→ **TO DO**: Your answer should consist of the lines in the data below that contain "size".

→ **DATA FOR PROCESSING**:
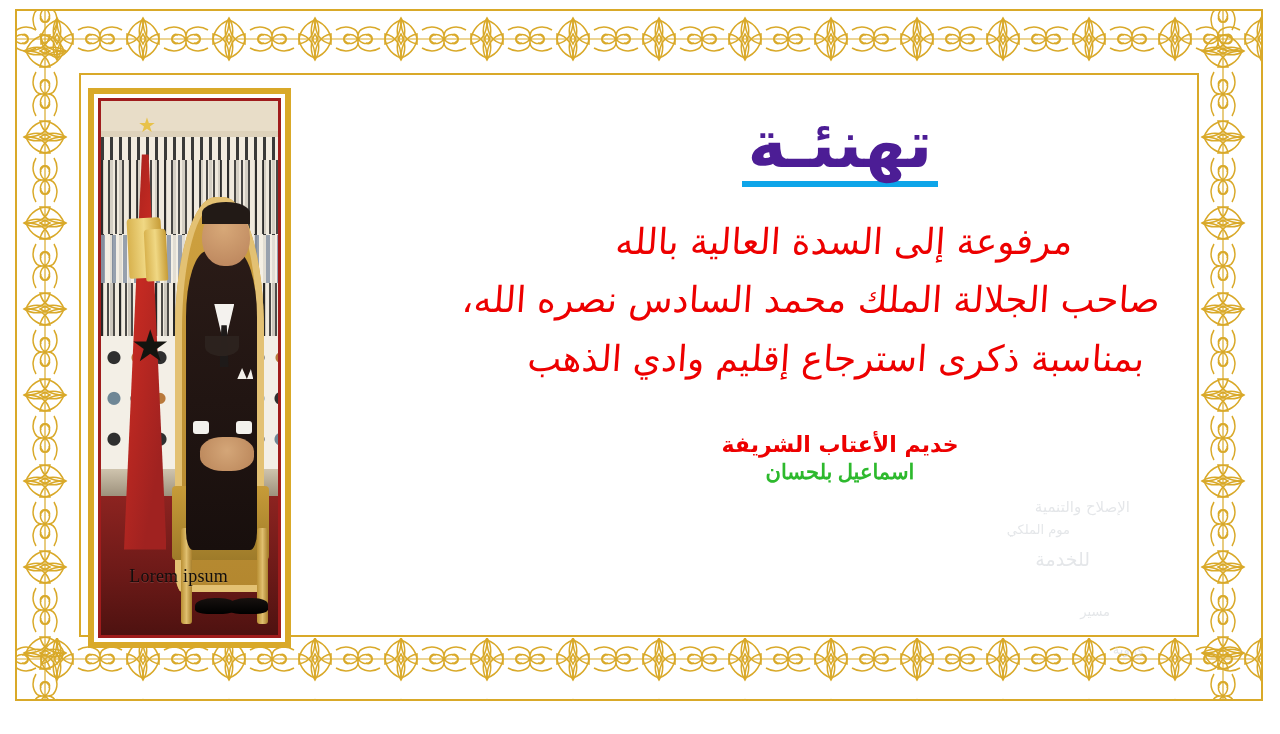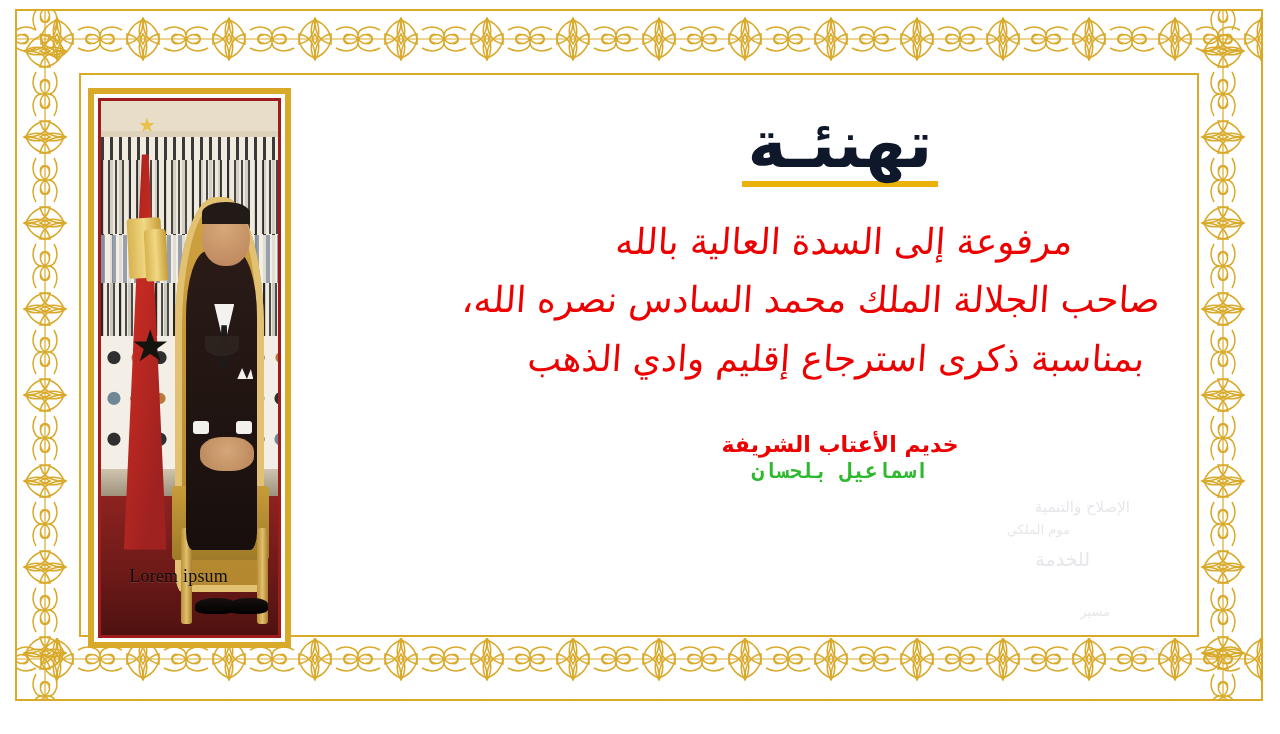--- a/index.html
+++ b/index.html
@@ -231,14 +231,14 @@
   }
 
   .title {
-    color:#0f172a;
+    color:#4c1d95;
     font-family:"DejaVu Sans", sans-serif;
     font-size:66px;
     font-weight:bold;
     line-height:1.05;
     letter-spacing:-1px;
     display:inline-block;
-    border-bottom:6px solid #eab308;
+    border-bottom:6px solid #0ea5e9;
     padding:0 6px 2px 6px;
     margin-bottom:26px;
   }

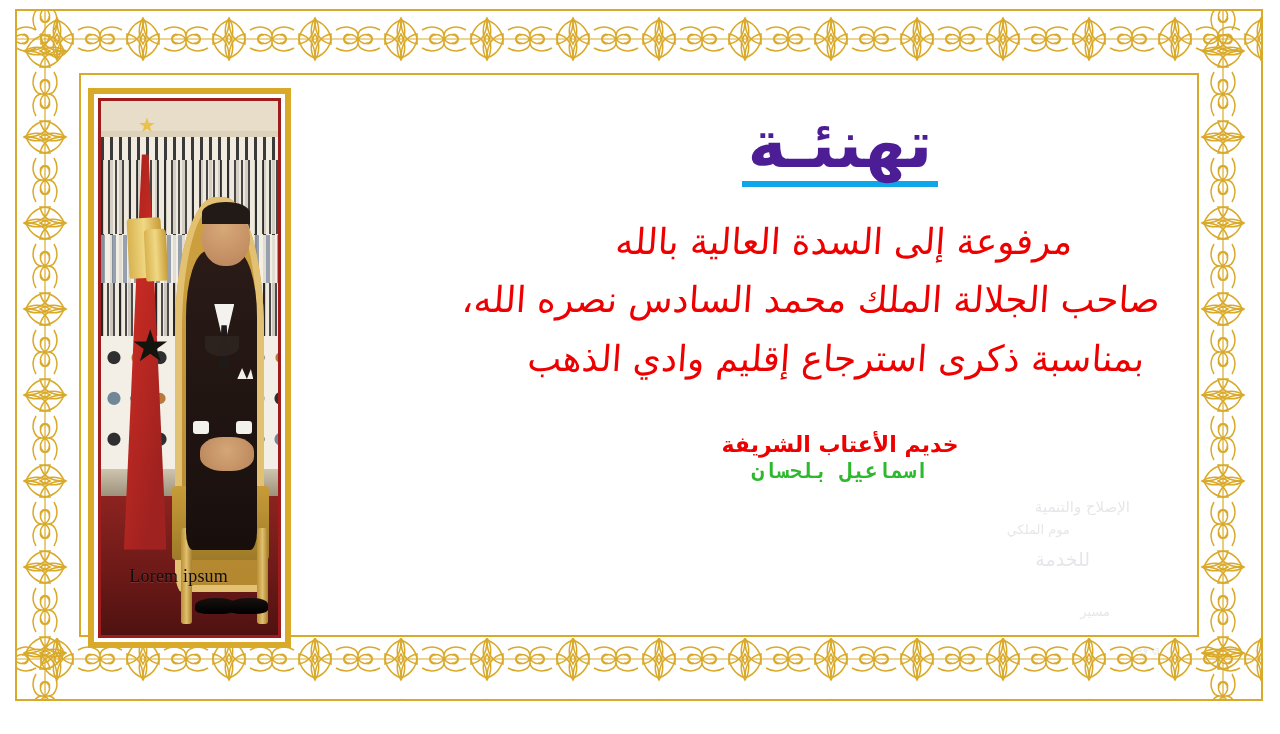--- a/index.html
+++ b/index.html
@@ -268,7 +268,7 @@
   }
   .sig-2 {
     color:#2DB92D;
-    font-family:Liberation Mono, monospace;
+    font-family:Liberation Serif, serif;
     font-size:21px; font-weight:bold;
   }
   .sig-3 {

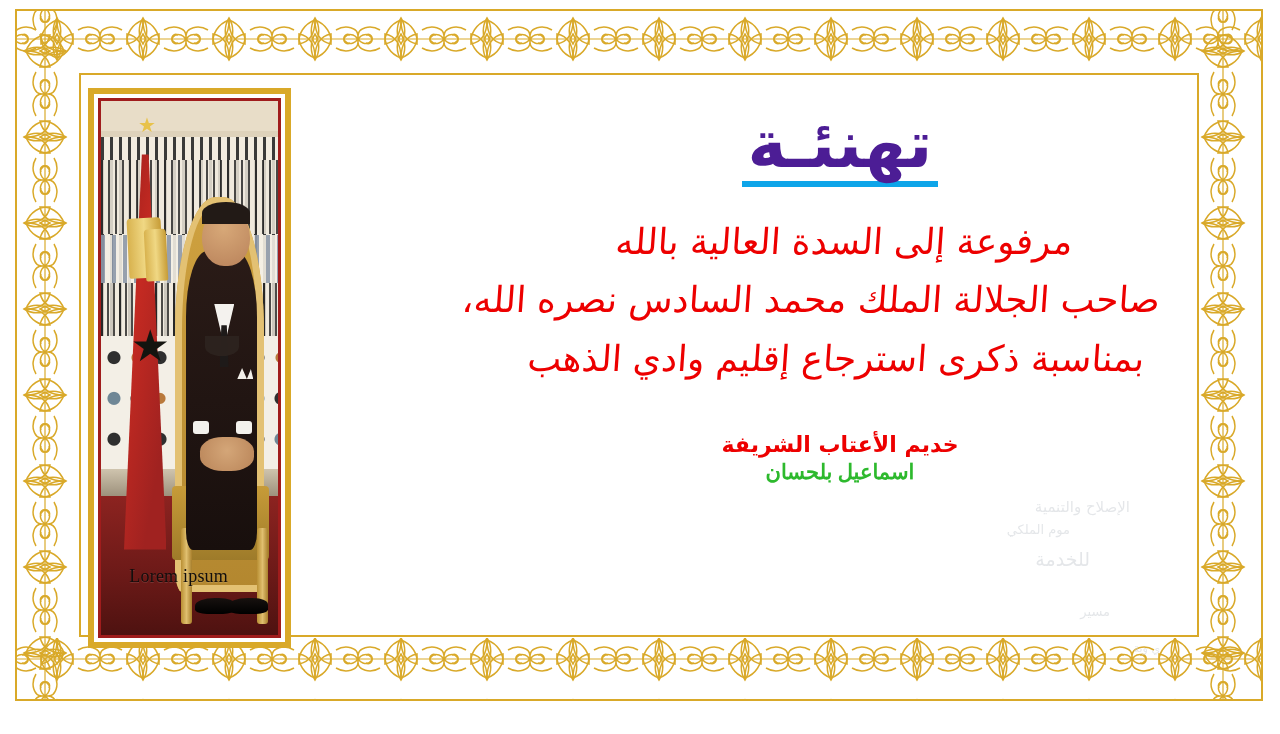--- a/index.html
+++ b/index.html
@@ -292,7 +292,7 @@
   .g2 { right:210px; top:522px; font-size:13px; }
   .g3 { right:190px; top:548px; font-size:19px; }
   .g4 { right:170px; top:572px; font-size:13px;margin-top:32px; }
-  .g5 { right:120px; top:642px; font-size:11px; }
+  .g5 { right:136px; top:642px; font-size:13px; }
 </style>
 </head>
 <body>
...
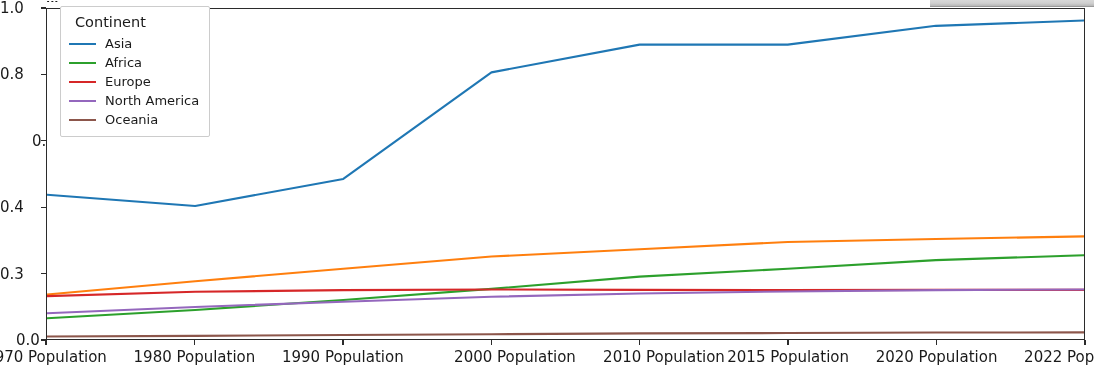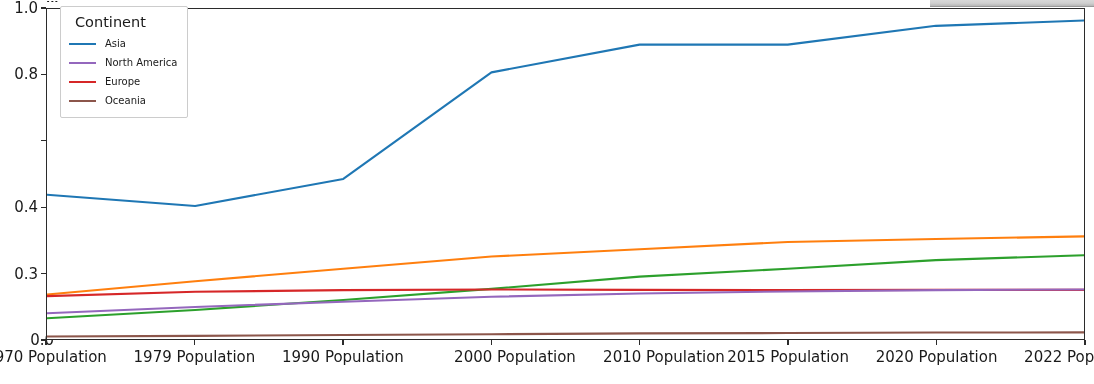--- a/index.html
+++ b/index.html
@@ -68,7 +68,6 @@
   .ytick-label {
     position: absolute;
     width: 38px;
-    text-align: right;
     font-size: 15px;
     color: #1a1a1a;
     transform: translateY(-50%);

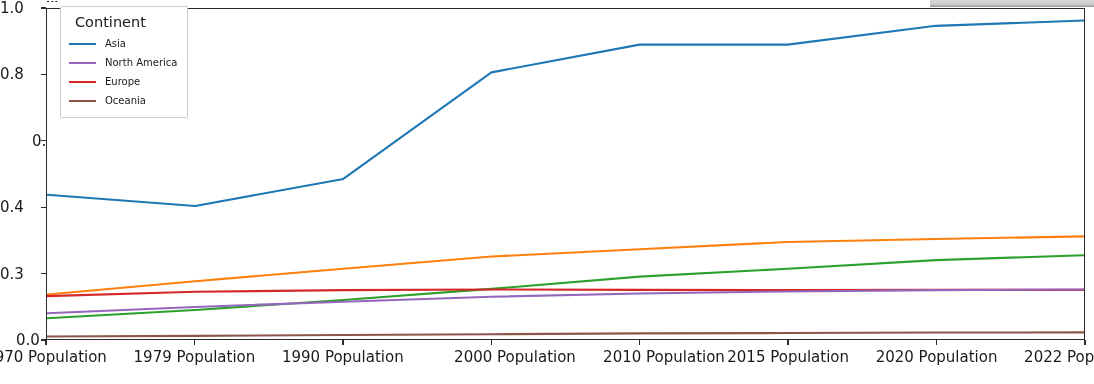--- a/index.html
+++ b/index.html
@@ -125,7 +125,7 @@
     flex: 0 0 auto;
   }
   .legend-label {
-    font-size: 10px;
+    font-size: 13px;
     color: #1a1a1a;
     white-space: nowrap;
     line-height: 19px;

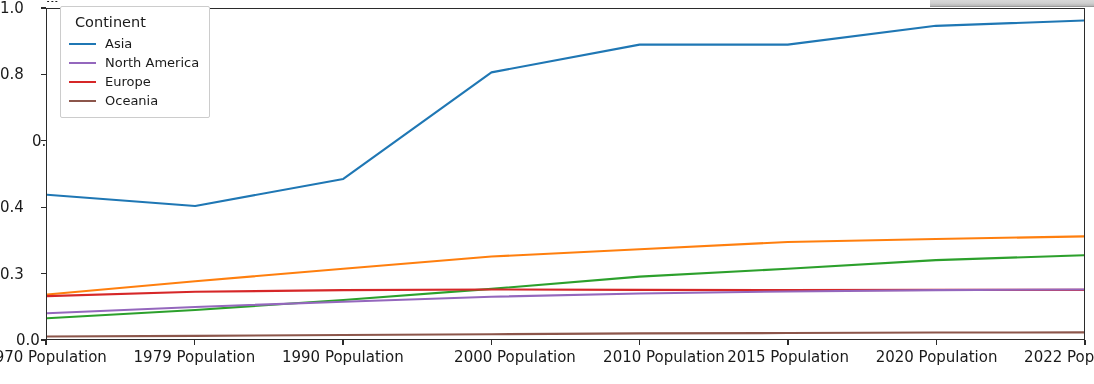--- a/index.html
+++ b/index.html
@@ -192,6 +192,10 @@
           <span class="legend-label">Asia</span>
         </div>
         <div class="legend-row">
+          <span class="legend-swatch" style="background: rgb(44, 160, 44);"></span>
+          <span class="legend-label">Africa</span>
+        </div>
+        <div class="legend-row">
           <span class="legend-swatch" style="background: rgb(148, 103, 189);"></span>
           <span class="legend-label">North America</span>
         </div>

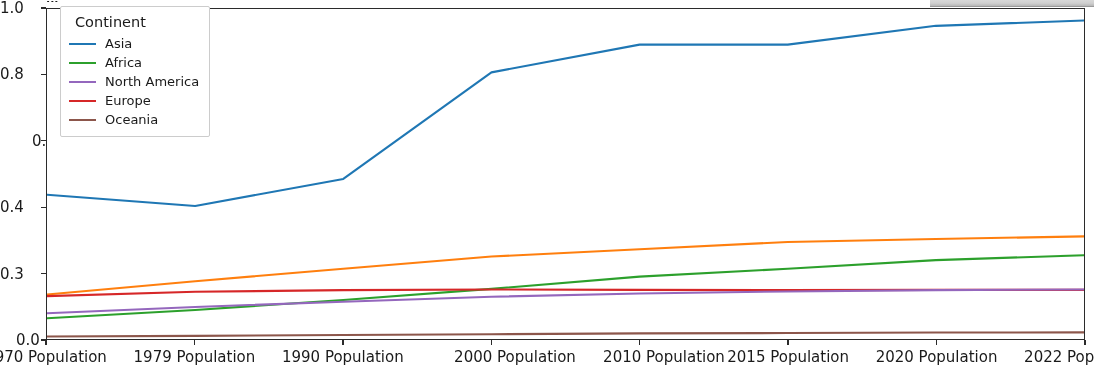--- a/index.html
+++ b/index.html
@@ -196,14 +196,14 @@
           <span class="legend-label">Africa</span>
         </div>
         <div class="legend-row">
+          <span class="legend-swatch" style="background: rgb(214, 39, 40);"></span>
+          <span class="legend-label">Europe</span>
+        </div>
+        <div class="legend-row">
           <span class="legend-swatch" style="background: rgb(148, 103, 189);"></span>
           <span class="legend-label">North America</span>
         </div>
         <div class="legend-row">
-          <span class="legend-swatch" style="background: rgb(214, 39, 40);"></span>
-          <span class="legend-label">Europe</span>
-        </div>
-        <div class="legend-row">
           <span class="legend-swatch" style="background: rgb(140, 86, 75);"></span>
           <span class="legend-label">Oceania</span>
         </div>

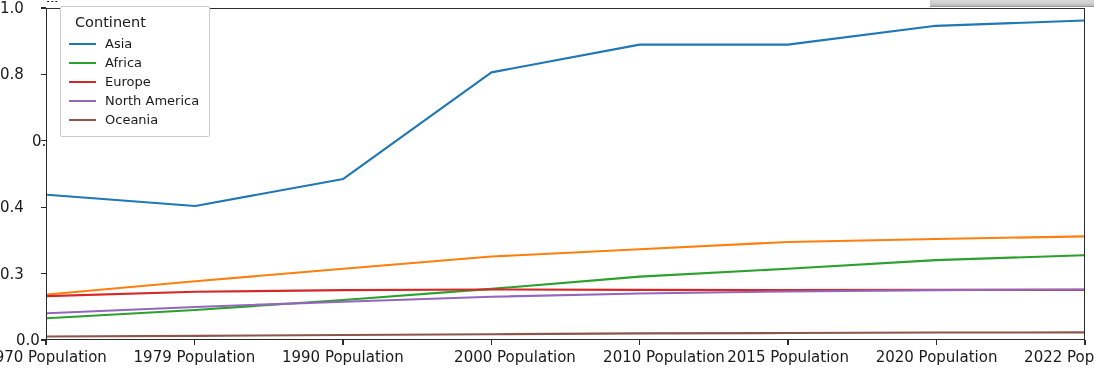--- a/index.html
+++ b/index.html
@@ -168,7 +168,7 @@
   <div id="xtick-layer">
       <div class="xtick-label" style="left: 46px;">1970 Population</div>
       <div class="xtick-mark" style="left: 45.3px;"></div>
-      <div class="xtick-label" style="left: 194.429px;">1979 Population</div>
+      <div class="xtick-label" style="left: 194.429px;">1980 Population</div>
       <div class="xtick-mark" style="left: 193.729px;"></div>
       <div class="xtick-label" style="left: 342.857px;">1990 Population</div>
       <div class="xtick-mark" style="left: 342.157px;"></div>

→ **TASK ANSWER**:
     font-size:66px;
     font-size:21px; font-weight:bold;
   .g2 { right:210px; top:522px; font-size:13px; }
   .g3 { right:190px; top:548px; font-size:19px; }
   .g4 { right:170px; top:572px; font-size:13px;margin-top:32px; }
-  .g5 { right:120px; top:642px; font-size:11px; }
+  .g5 { right:136px; top:642px; font-size:13px; }
     font-size: 15px;
-    font-size: 10px;
+    font-size: 13px;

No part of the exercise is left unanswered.